The old gentleman tasted each one of the dishes with the aid of his
finger-tips, and not one of them pleased him. This was too salt, that
was too sweet, a third was burnt, a fourth was tainted. He threatened to
discharge the cook, and bitterly complained that as he did not die
quickly enough for them, they were conspiring to starve him. They might
have replied that he had ordered all these things himself yesterday; but
nobody took the trouble to contradict him any longer, so gradually the
storm died away of its own accord and the old man, turning towards
Maksi, tenderly invited him to partake of the disparaged dishes.

"Come and eat with me, Maksi, my darling."

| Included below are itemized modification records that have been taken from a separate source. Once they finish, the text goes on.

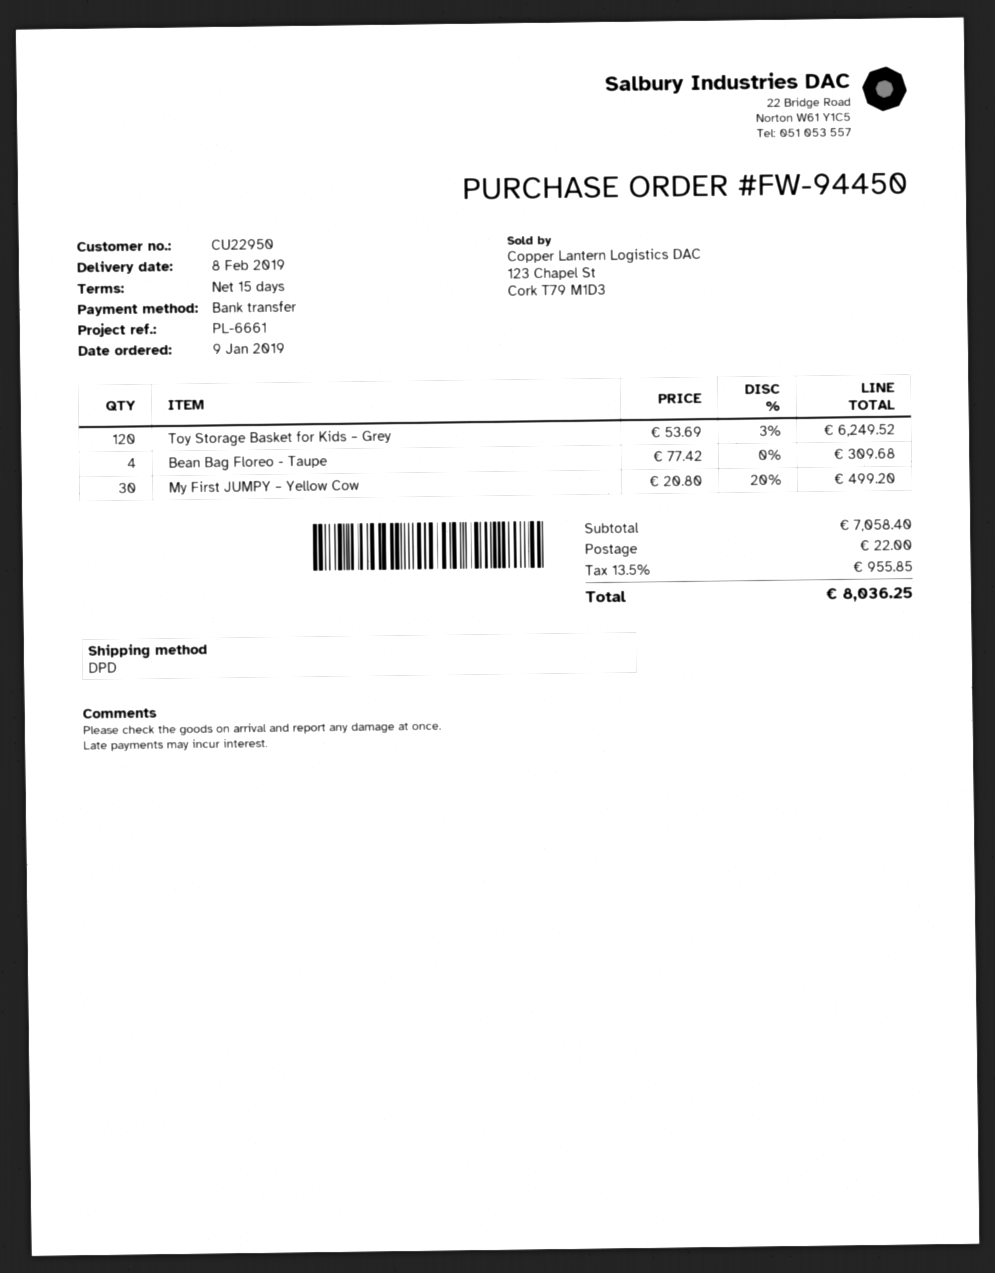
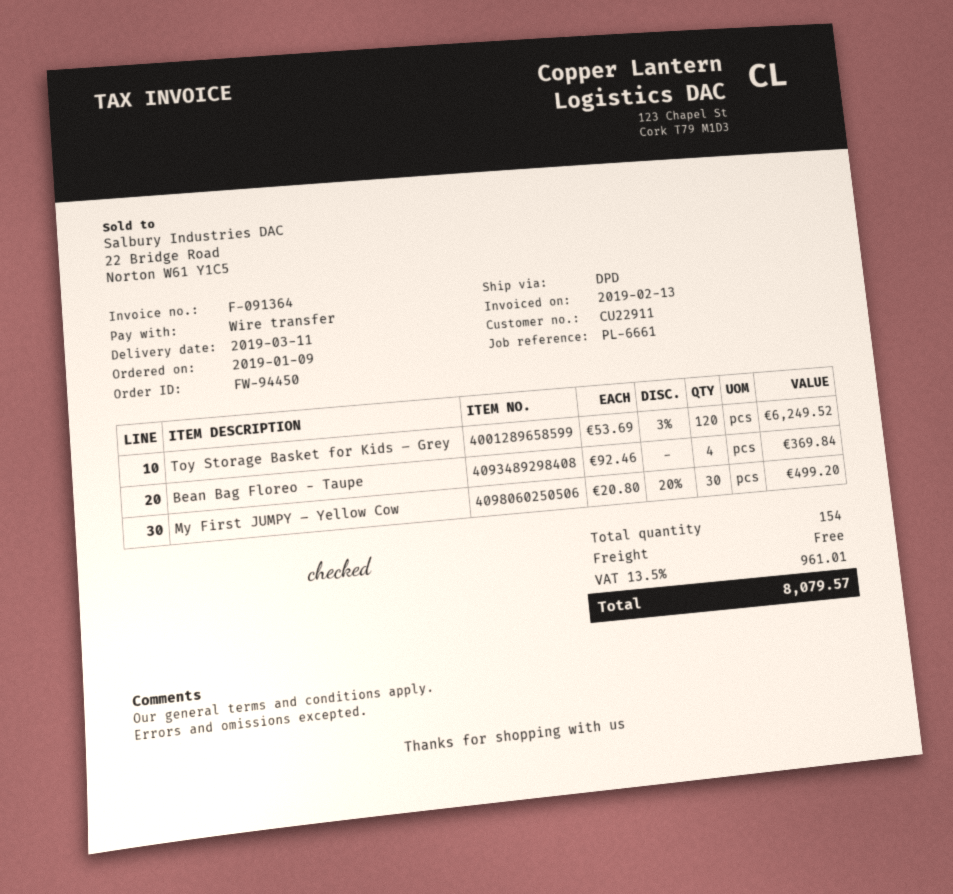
delivery date: 2019-02-08 -> 2019-03-11
customer number: CU22950 -> CU22911
Bean Bag Floreo - Taupe: 4 x 77.42 = 309.68 -> 4 x 92.46 = 369.84
shipping: 22.00 -> 0.00
tax: 13.5% = 955.85 -> 13.5% = 961.01
total: 8036.25 -> 8079.57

"That I will," cried the little horror, grabbing at everything
simultaneously with both hands.

"Oh, fie, fie!" said grandpapa gently. "Take Maksi out for a ride and
let the lacquey go with him instead of his tutor!" The old gentleman
then pushed the little round table aside and signalled to the footman
that he was to put all the dishes carefully away, as he should want to
see them again on the morrow. The footman conscientiously obeyed this
command--which was given regularly every day--and locked up all the
dishes well aware that he would get a sound jacketting if he failed to
produce a single one of them when required to do so.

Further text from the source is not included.